> Task input
Start of Block

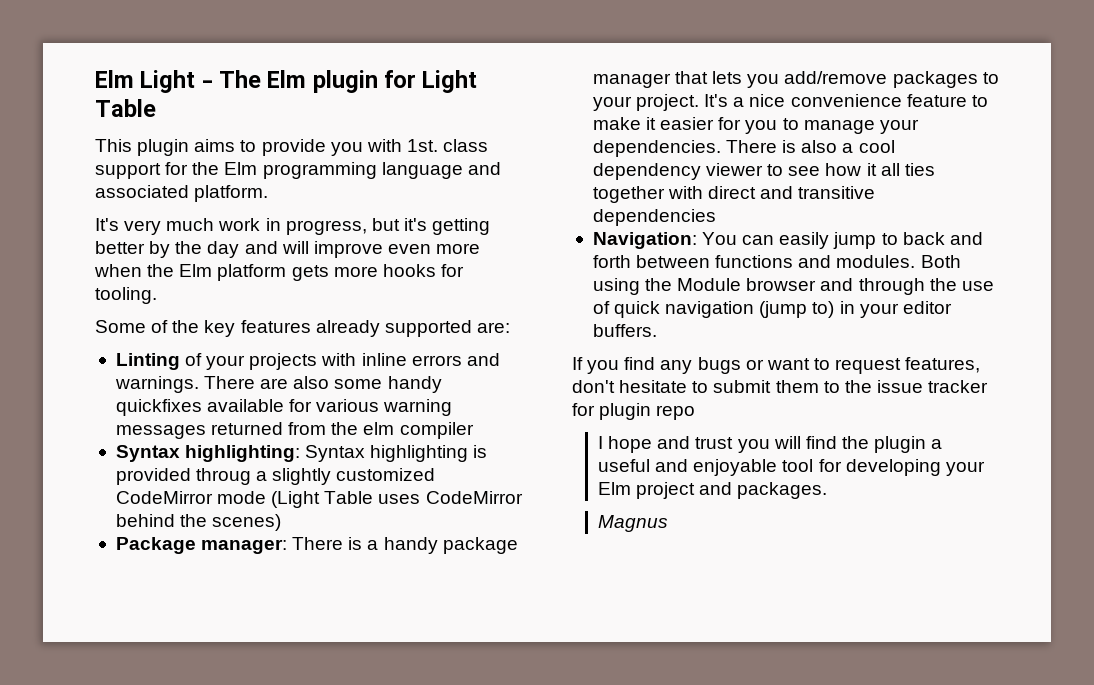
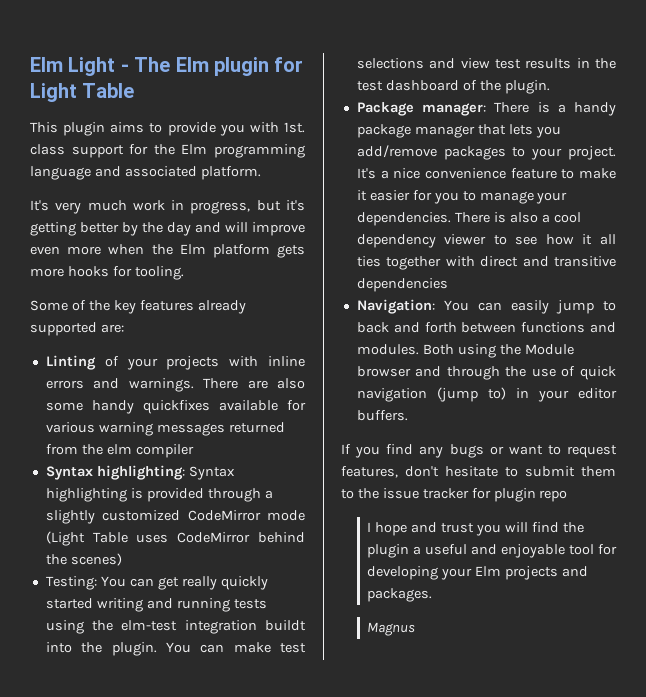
- Syntax highlighting: Syntax highlighting is provided throug a slightly customized CodeMirror mode (Light Table uses CodeMirror behind the scenes)
+ Syntax highlighting: Syntax highlighting is provided through a slightly customized CodeMirror mode (Light Table uses CodeMirror behind the scenes)
+ Testing: You can get really quickly started writing and running tests using the elm-test integration buildt into the plugin. You can make test selections and view test results in the test dashboard of the plugin.
- I hope and trust you will find the plugin a useful and enjoyable tool for developing your Elm project and packages.
+ I hope and trust you will find the plugin a useful and enjoyable tool for developing your Elm projects and packages.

End of Block

> Exercise prompt
Set down every entry above exactly as written. Leave out all pictures.

> Output
- Syntax highlighting: Syntax highlighting is provided throug a slightly customized CodeMirror mode (Light Table uses CodeMirror behind the scenes)
+ Syntax highlighting: Syntax highlighting is provided through a slightly customized CodeMirror mode (Light Table uses CodeMirror behind the scenes)
+ Testing: You can get really quickly started writing and running tests using the elm-test integration buildt into the plugin. You can make test selections and view test results in the test dashboard of the plugin.
- I hope and trust you will find the plugin a useful and enjoyable tool for developing your Elm project and packages.
+ I hope and trust you will find the plugin a useful and enjoyable tool for developing your Elm projects and packages.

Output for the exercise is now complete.